Below are entries. Copy exactly the lines running from the line that holds "Youth Raglan Baseball" to the line that holds "total: 19328.97 -> 18380.32", with both ends included.

'''

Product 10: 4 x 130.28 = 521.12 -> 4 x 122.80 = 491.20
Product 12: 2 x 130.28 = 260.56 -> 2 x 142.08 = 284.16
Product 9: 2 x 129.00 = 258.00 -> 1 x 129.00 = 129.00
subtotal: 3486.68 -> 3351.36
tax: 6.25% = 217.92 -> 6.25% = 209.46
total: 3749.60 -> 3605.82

'''
'''

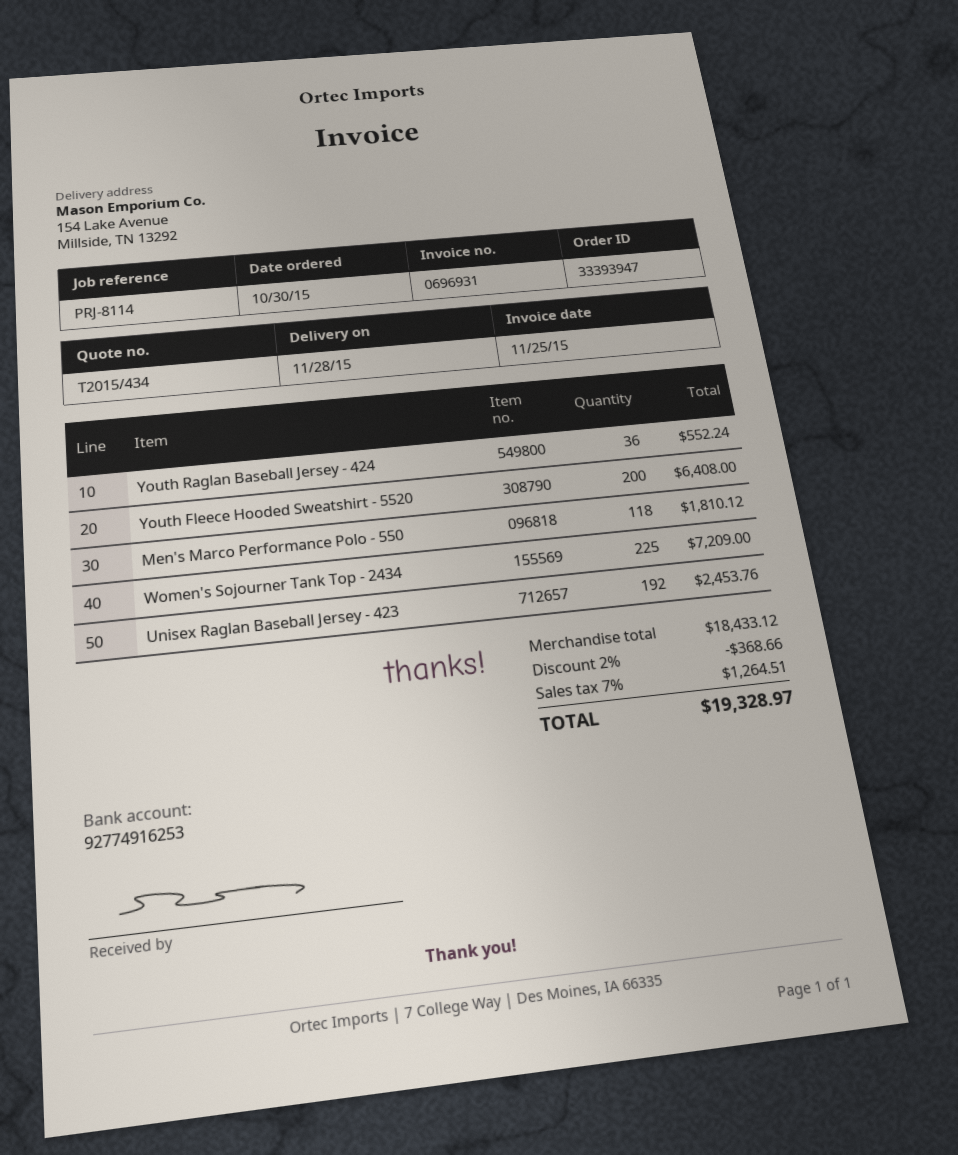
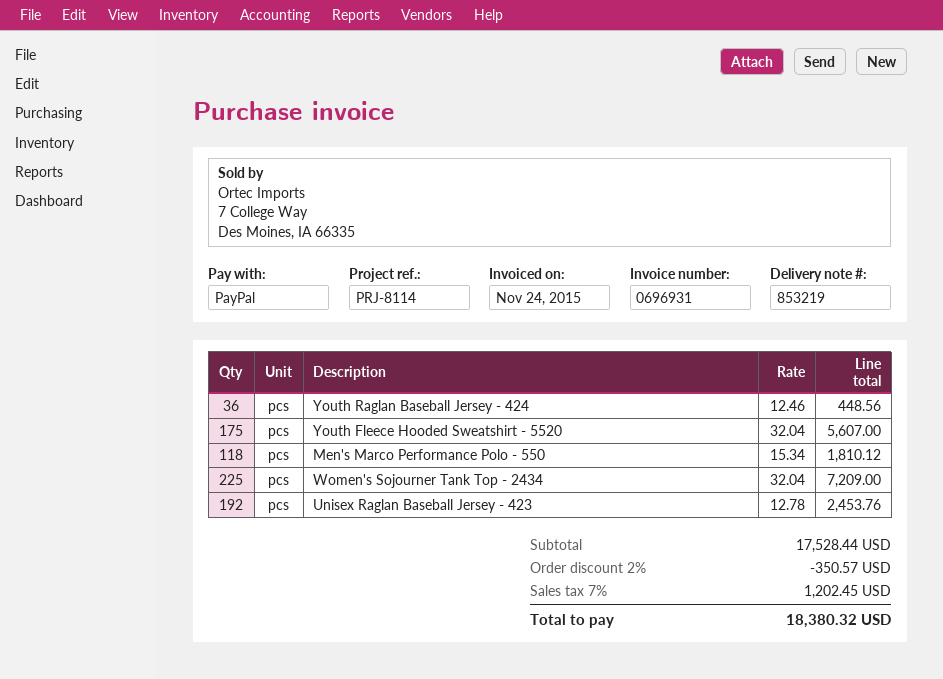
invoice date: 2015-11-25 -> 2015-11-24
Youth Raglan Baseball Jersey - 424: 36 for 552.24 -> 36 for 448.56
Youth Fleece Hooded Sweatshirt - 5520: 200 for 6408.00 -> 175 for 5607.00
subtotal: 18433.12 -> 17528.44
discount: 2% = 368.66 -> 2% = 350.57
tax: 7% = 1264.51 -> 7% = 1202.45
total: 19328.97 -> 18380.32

'''

Task result
Youth Raglan Baseball Jersey - 424: 36 for 552.24 -> 36 for 448.56
Youth Fleece Hooded Sweatshirt - 5520: 200 for 6408.00 -> 175 for 5607.00
subtotal: 18433.12 -> 17528.44
discount: 2% = 368.66 -> 2% = 350.57
tax: 7% = 1264.51 -> 7% = 1202.45
total: 19328.97 -> 18380.32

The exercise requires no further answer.